W+Jets Differential Cross Section Analysis
The Basics
- Calculate cross-section of W + jets process as a function of jet multiplicity, and jet pt and η.
- Also possibly: jet multiplicity ratios
- Also possibly: M(j_0...j_N) , Σ (MET, mu PT, jet PTs) , ∆η of objects , ∆φ of objects
- Using Full 2011 Dataset, starting with the muon analysis and the single-mu trigger.
- Extending to the electron analysis once machinery is in place.
- Data unfolding using singular value decomposition (SVD), implemented recently in ROOT as TSVD, with optimization of the regularization parameter (τ )

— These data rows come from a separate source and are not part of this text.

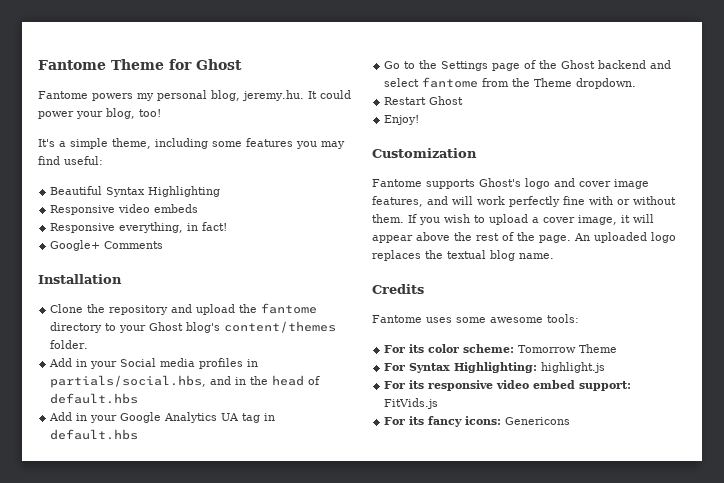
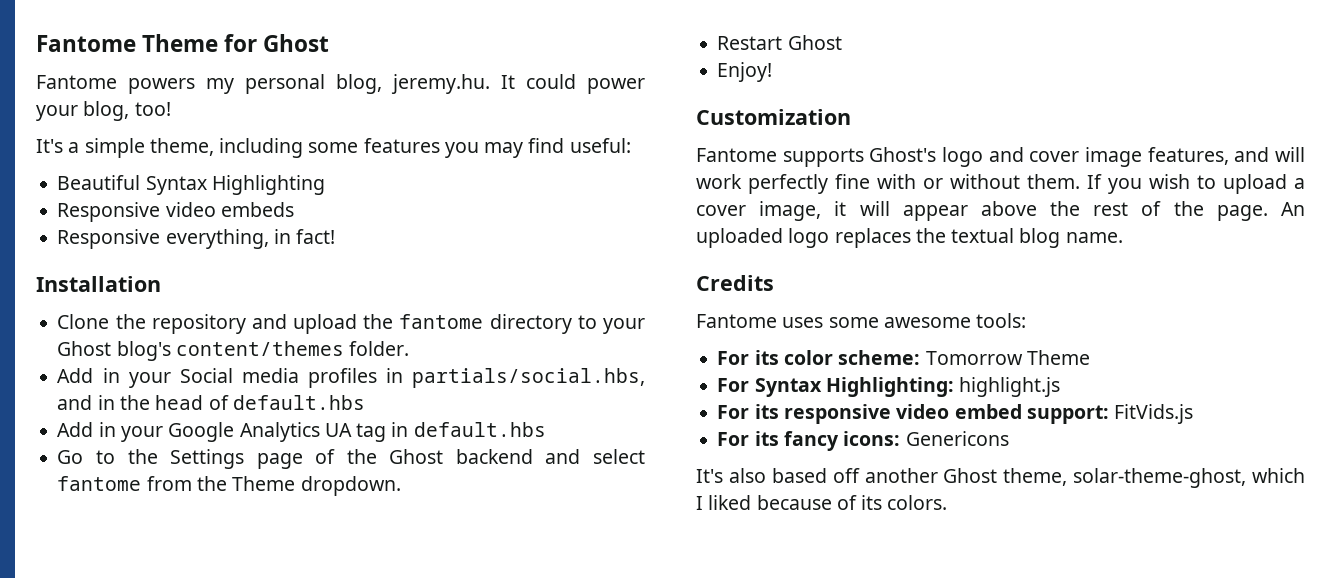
- Google+ Comments
+ It's also based off another Ghost theme, solar-theme-ghost, which I liked because of its colors.

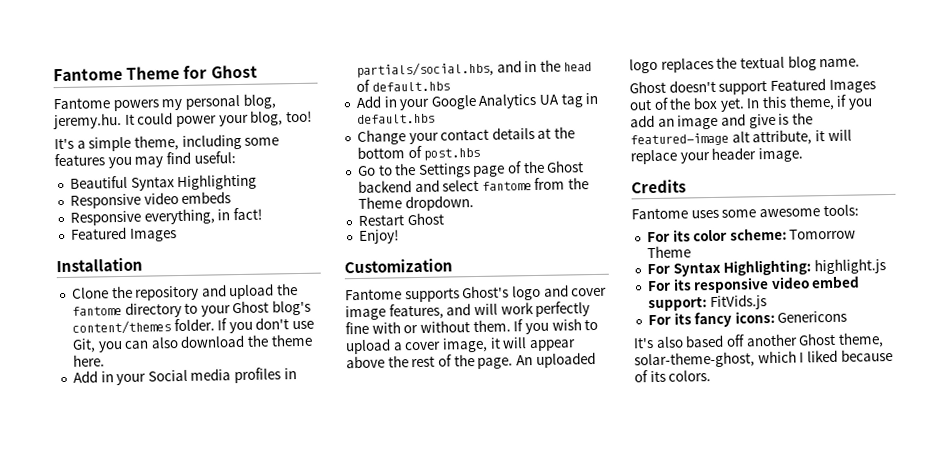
  Responsive everything, in fact!
+ Featured Images
+ If you don't use Git, you can also download the theme here.
+ Change your contact details at the bottom of post.hbs
+ Ghost doesn't support Featured Images out of the box yet. In this theme, if you add an image and give is the featured-image alt attribute, it will replace your header image.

- Distributions compared with various generator predictions using RIVET
- Considering the standard assortment of systematic uncertainties
- Jet energy scale and resolution
- Lepton momentum scale and resolution
- Reco/ID/Isolation uncertainties
- Integrated luminosity
- Shape of backgrounds
The procedure
- Start with set of NTuples created from AOD using The Leptons+Jets group NTuple Facility
- Prepare a spreadsheet (comma-separated text file) which details the NTuples to run on, like 7TeV Example csv. Columns detail:
- SignalType: The ntuple names should start with this. i.e. all the TTJets ntuples start with "TTJets_TuneZ2_7TeV-madgraph". The tool will sort the files into these groups.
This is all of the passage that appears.